Echoing that logic, some deputies to China’s National People’s Congress have argued in recent media reports that AI’s most immediate value in healthcare lies in supporting grassroots doctors and expanding access in under-served areas.

"In LMICs, we see the same pattern, with radiology being the number one application of medical AI," said Dr. Zhi Zhen Qin, founder at the Global Impact Solutions, and former digital health specialist at the UNOPS Stop TB Partnership.

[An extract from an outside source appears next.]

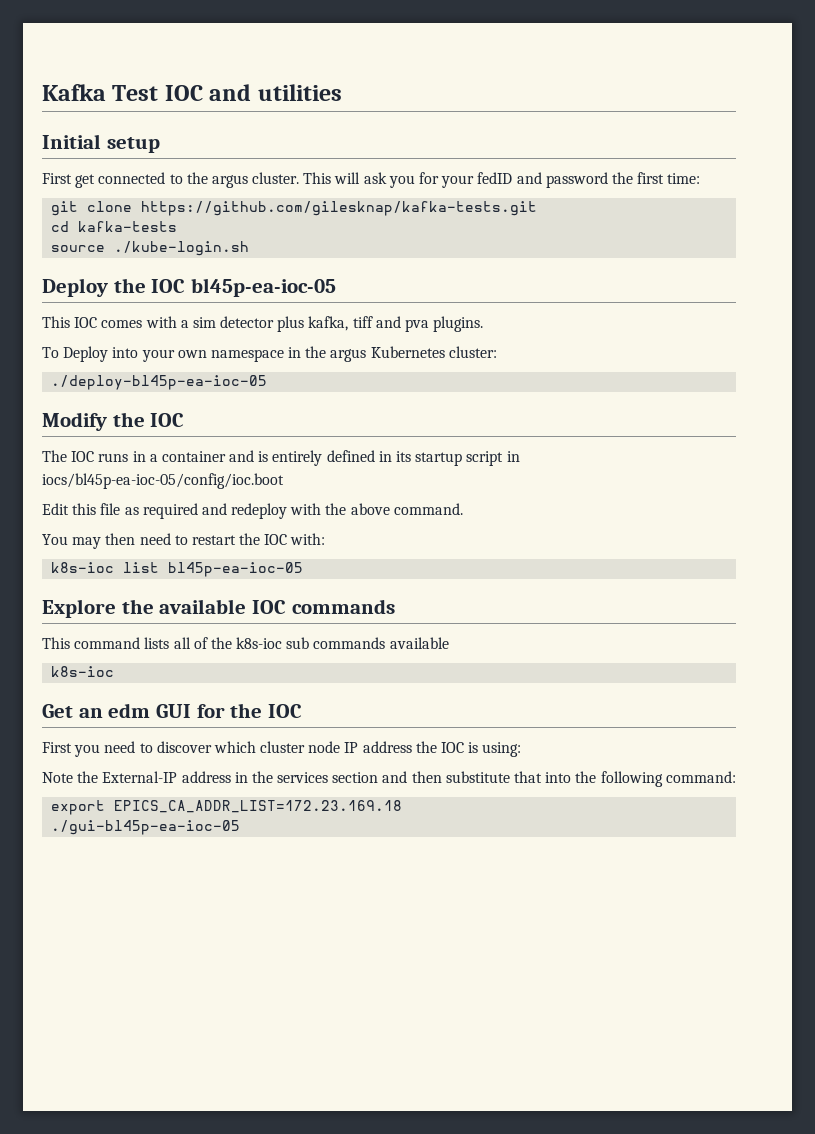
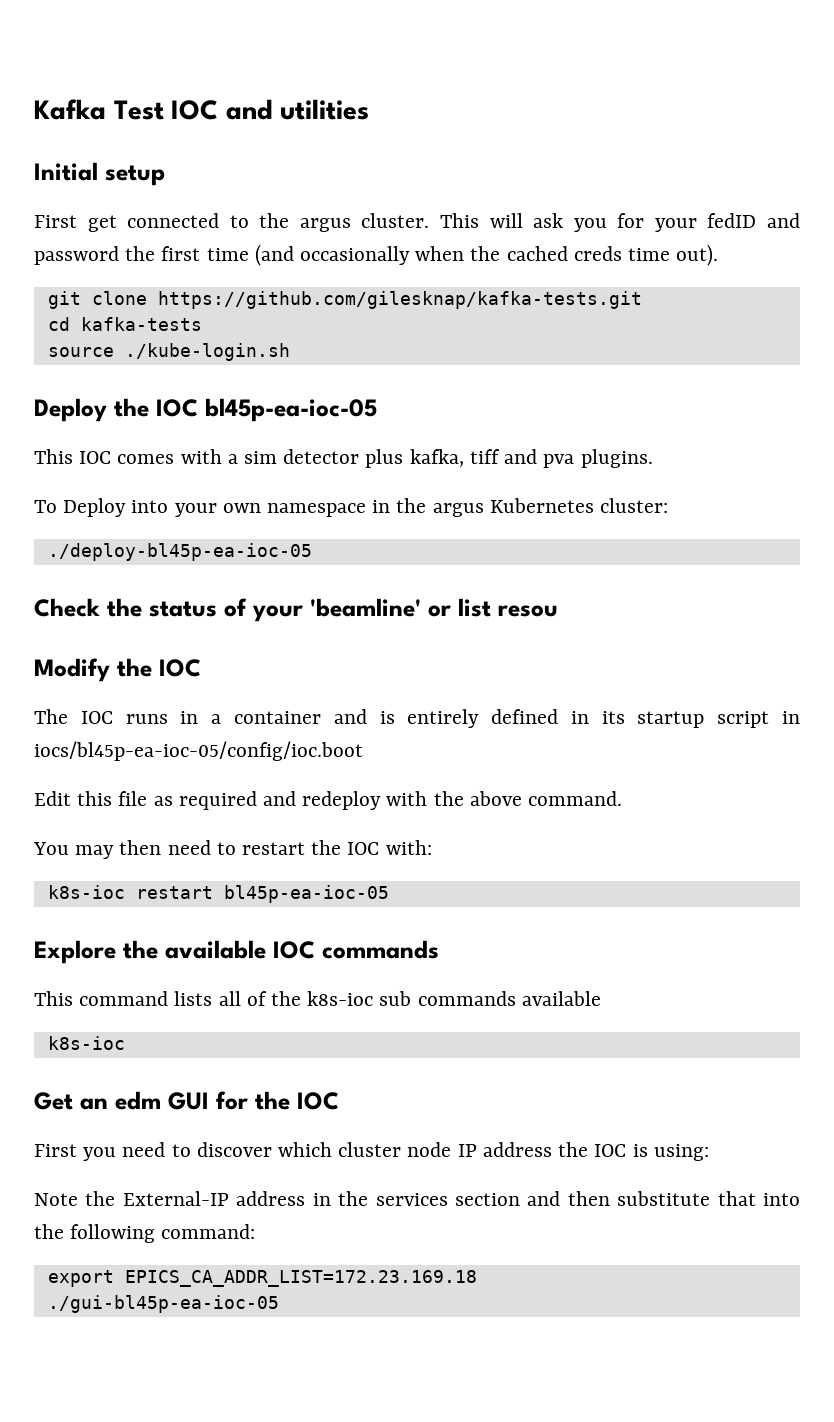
[667,173,701,184] time: -> [206,244,719,266] time (and occasionally when the cached creds time out).
(268, 382) none -> [34,598,558,622] // Check the status of your 'beamline' or list resou
[123,562,160,573] list -> [135,886,213,899] restart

In June 2025, WHO approved six computer-aided detection (CAD) products of TB on chest X-ray, including one from China’s InferVision, alongside products from the Netherlands and South Korea etc.

Chinese companies in the field: Chinese medical AI is becoming visible across parts of the global south, with its earliest overseas gains in tuberculosis screening. In 2021, InferVision's product entered the Stop TB Partnership's Global Drug Facility catalogue — the principal procurement mechanism for donor-funded TB programmes worldwide.

The entry followed an open tender process: InferVision submitted a bid, met the quality-assurance and technical criteria, and was added to an approved list from which recipient countries make their own purchasing decisions.

The GDF package included a perpetual licence for unlimited reads, online and offline image processing, required hardware, installation, training, and one year of support. The competing Dutch product, CAD4TB, was listed at $16,700; InferVision entered at $5,000.

That price difference matters, but so does the pricing structure. Many AI products use pay-per-scan models that suit private hospitals charging patients.

They do not suit large donor-funded programmes, where budgets are fixed in advance for one, three or six years. A perpetual licence removes that friction.

Scaling medical AI in the global south: A vast majority of medical AI remains at the pilot stage in low- and middle-income countries, and the barriers to wider roll-out are often practical rather than technical.

"Accuracy is good enough across many of these products. The differences in accuracy among products are often very minimal. So it becomes more about other factors," said Dr. Qin. Price and certification status compliant with global QA criteria are the two she returns to most.

For the next stage, Dr. Qin sees greater promise in more decentralised tools. Smartphones can already support AI-assisted cervical cancer screening; handheld ultrasound devices and digital stethoscopes costing a few hundred dollars require no radiation and run on batteries.

"If the endpoint is a smartphone, which many people in LMICs can access, then that is already enough. You don't have to buy another dedicated medical device."